Hutch honored for service
When John Edward Hutchinson joined Greensburg's fire department 63 years ago, he was following in the footsteps of his father, grandfather and uncle. When he leaves the position of chief someday, it's hard to imagine anyone following in his footsteps.
Mayor Karl E. Eisaman surprised Hutchinson Monday night by presenting him with a mini-grandfather's clock as the city recognized his 50 years of service as chief of the Greensburg Fire Department. In addition to his leadership of the fire department, Eisaman credited him "for being a leader and organizer for numerous community projects locally and countywide."
For a moment, Hutchinson was at a loss for words. He said he would not have attended the ceremony had he known in advance that he was being honored.

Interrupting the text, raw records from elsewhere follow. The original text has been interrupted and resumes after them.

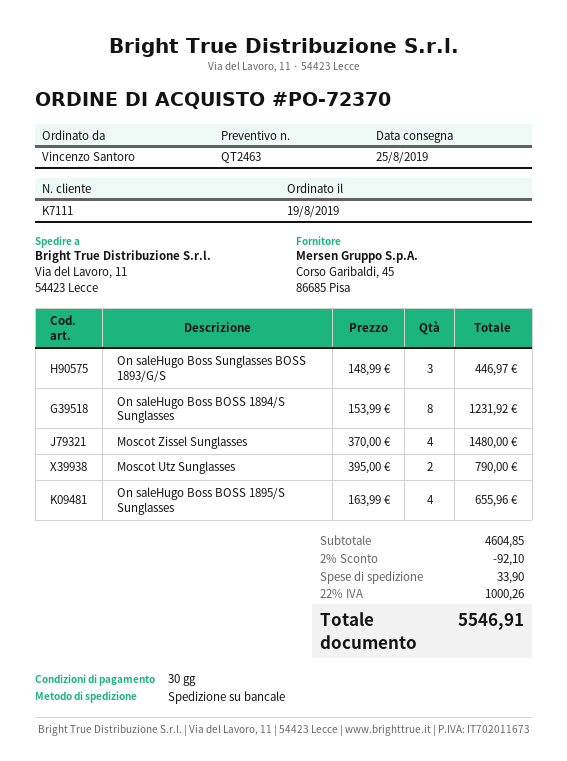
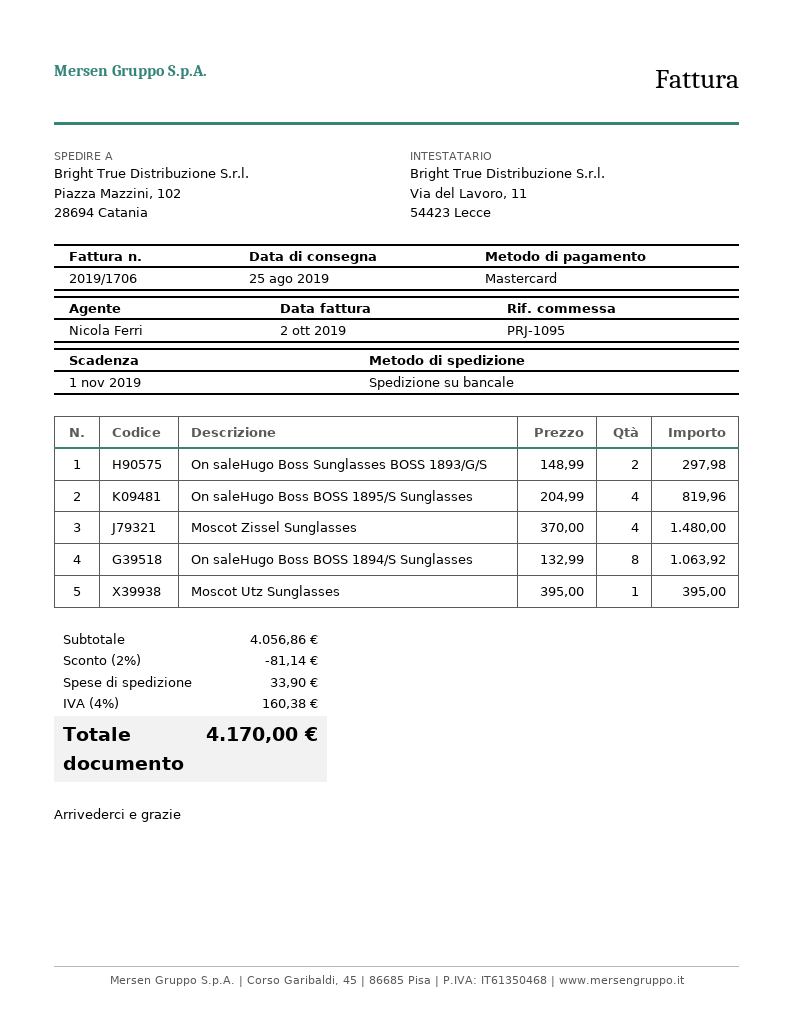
ship to: Via del Lavoro, 11, 54423 Lecce -> Piazza Mazzini, 102, 28694 Catania
On saleHugo Boss Sunglasses BOSS 1893/G/S: 3 x 148.99 = 446.97 -> 2 x 148.99 = 297.98
On saleHugo Boss BOSS 1894/S Sunglasses: 8 x 153.99 = 1231.92 -> 8 x 132.99 = 1063.92
Moscot Utz Sunglasses: 2 x 395.00 = 790.00 -> 1 x 395.00 = 395.00
On saleHugo Boss BOSS 1895/S Sunglasses: 4 x 163.99 = 655.96 -> 4 x 204.99 = 819.96
subtotal: 4604.85 -> 4056.86
discount: 2% = 92.10 -> 2% = 81.14
tax: 22% = 1000.26 -> 4% = 160.38
total: 5546.91 -> 4170.00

"I got suckered into this," said Hutchinson, who attended the meeting to present the fire department's heroism award to Douglas McAfee, a Latrobe firefighter credited with quick action Dec. 30 in saving the life of fire victim Harold Mulheren of Latrobe.
Hutchinson, 81, joined Hose Co. No. 3 in November 1939. His years of service in the fire department were interrupted only by his service to his country. Shortly after the Japanese bombed Pearl Harbor and plunged the United States into war, Hutchinson joined the Marine Corps.
Hutchinson was one of four candidates seeking to succeed Joseph Rush as chief of the department in December 1952. When he took command of the department in January 1953, he said he never gave it a thought as to how long he might be its leader.
He has been elected fire chief for 17 consecutive terms, a record that would be the envy of any politician. He remains as active as ever and has no plans to retire when his three-year term ends in December 2004.
"Unless they throw my rear out, I'll be here," said Hutchinson, who received the first Pennsylvania Fireman of the Year Award in 1964.
"You can do a lot of good things. It's a privilege to serve," he said.
During his tenure as chief, Hutchinson said there have been so many highlights that it would hard to list all of them. The fire department formed a bloodhound team and a scuba diving team, had the first vacuum truck, one of the first Hurst tools and one of the first lighting systems for fires.
"You have to think ahead," Hutchinson said.
The deadliest fire while he was chief occurred in October 1961 when storeowner Alex Cohen and four of his employees were killed in a fire at the La Rose Shop on South Main Street.
Two men were killed in January 1972 when fire struck the Penn Albert Hotel on Harrison Avenue. Hutchinson said they took an elevator to alert residents on the upper floors of the fire, but became trapped when the elevator opened to flames on the second floor.